His lawyer, Laura Stevens, said what really hurt her client was the videotape of a large, bald man jogging by a tavern in the middle of night ... after a man drove by in a vehicle the Crown claimed was Liana's Ford Explorer.


Stevens also said it didn't help that Michael White retrieved bloody rags from a field.


Not only did Stevens defend White in the murder trial, she believed he didn't do it.


The lawyer had travelled to the Remand Centre in Red Deer where she went after White hard. She returned to her law office, telling her boss (Larry Anderson) she didn't think he did it.


While White was in Red Deer waiting to go to trial, he got a visit from an Edmonton criminal lawyer he called the "White Fox" (aka Arnold Piragoff).


Piragoff was there on behalf of Anderson's law firm – call him a freelancer if you will – and he had an offer from the Crown: manslaughter.


White says the "White Fox" told him he knew his business and advised him to accept the manslaughter offer ... and "He'd be out in no time."


Piragoff was himself a former Crown prosecutor.


White turned the offer down.

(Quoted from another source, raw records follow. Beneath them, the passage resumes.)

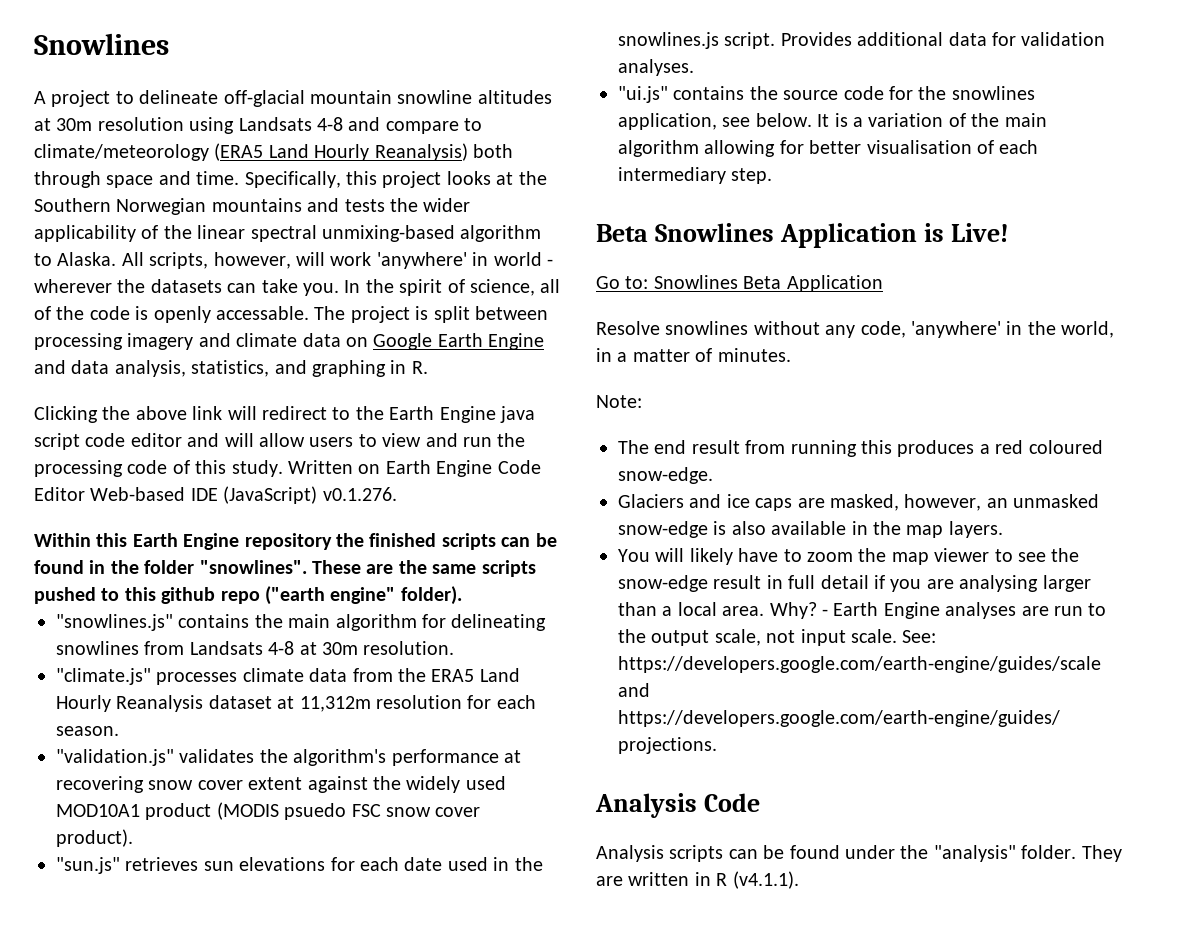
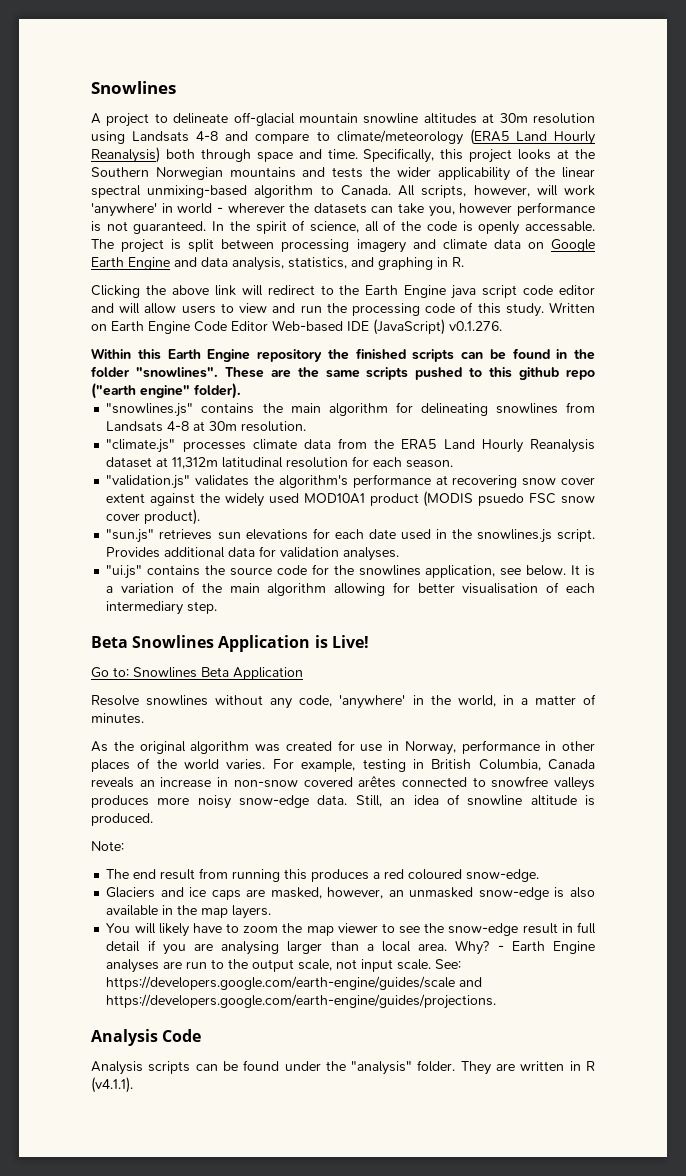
[57,252,117,266] Alaska. -> [340,185,391,196] Canada.
[303,283,339,296] you. -> [428,202,595,217] [91,221,207,234] you, however performance is not guaranteed.
(371, 704) none -> [222,457,284,468] latitudinal
(791, 355) none -> [91,740,595,755] [91,758,595,772] [91,776,595,791] [91,794,596,809] [91,813,153,826] // As the original algorithm was created for use in Norway, performance in other places of the world varies. For example, testing in British Columbia, Canada reveals an increase in non-snow covered arêtes connected to snowfree valleys produces more noisy snow-edge data. Still, an idea of snowline altitude is produced.

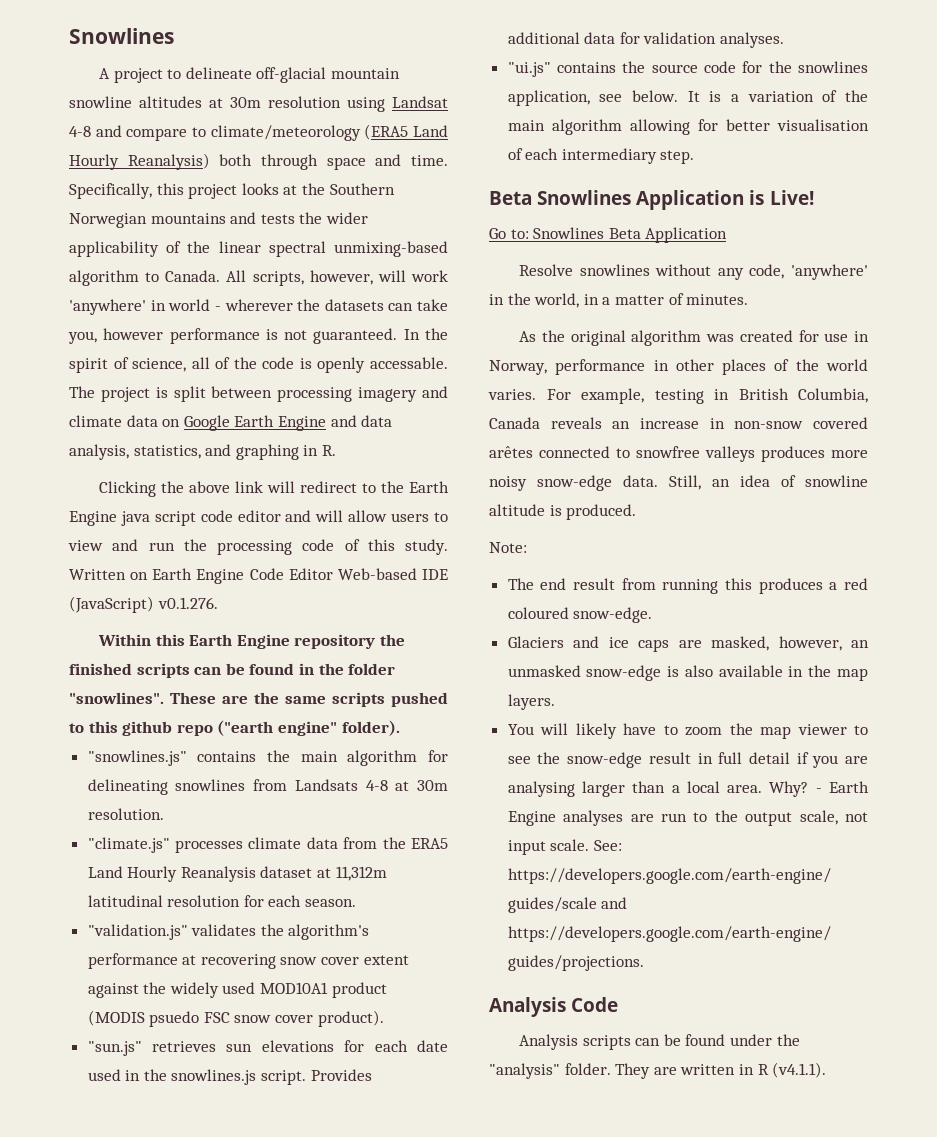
[132,131,190,142] Landsats -> [392,96,448,108] Landsat

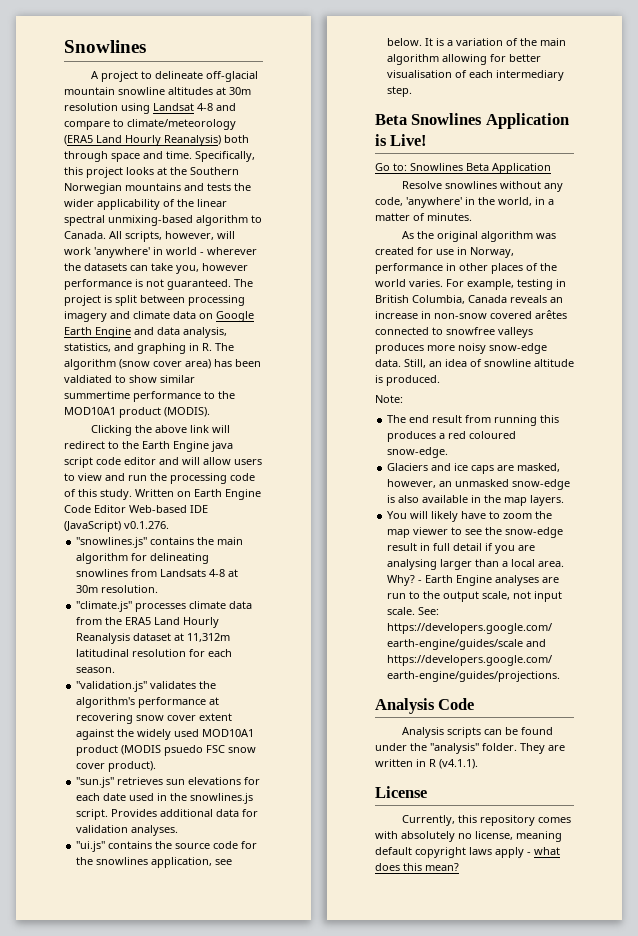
[403,328,448,340] [69,357,448,373] In the spirit of science, all of the code is openly accessable. -> (231, 284) none
(336, 450) none -> [215,343,234,351] [64,359,261,370] [64,375,195,383] [64,391,235,402] [64,407,210,418] The algorithm (snow cover area) has been valdiated to show similar summertime performance to the MOD10A1 product (MODIS).
[98,634,406,649] [69,663,396,678] [69,692,448,707] [69,720,400,736] // Within this Earth Engine repository the finished scripts can be found in the folder "snowlines". These are the same scripts pushed to this github repo ("earth engine" folder). -> (169, 525) none
(827, 1070) none -> [375,786,427,798] [401,815,571,826] [375,831,562,842] [375,847,560,858] [375,863,459,871] // License // Currently, this repository comes with absolutely no license, meaning default copyright laws apply - what does this mean?

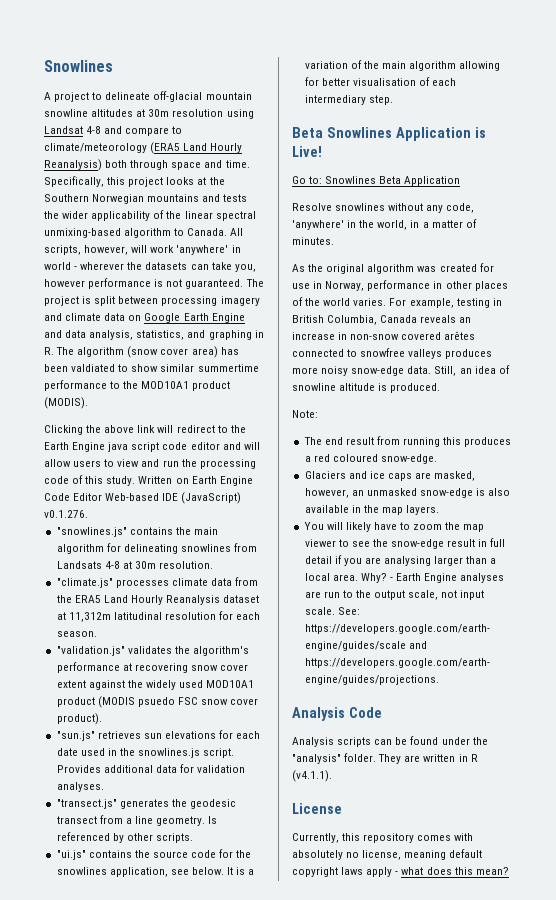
(179, 830) none -> [56,799,236,809] [56,815,218,826] [56,832,193,843] // "transect.js" generates the geodesic transect from a line geometry. Is referenced by other scripts.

He says he couldn't accept it because he didn't kill his wife.



The same evening the jury found Michael White guilty I was in the west end, turning off 118th Avenue to go south on 170th Street, when my cell rang. It was White. I asked him how he was doing.


"I've had better days," he said.


I wanted his reaction to the murder conviction.


White called it a "big disappointment." But he said he wasn't surprised given the way the trial had gone and that the jury didn't get to hear some key evidence.


Turns out, White's mother (who found Liana's body) was not called as a witness.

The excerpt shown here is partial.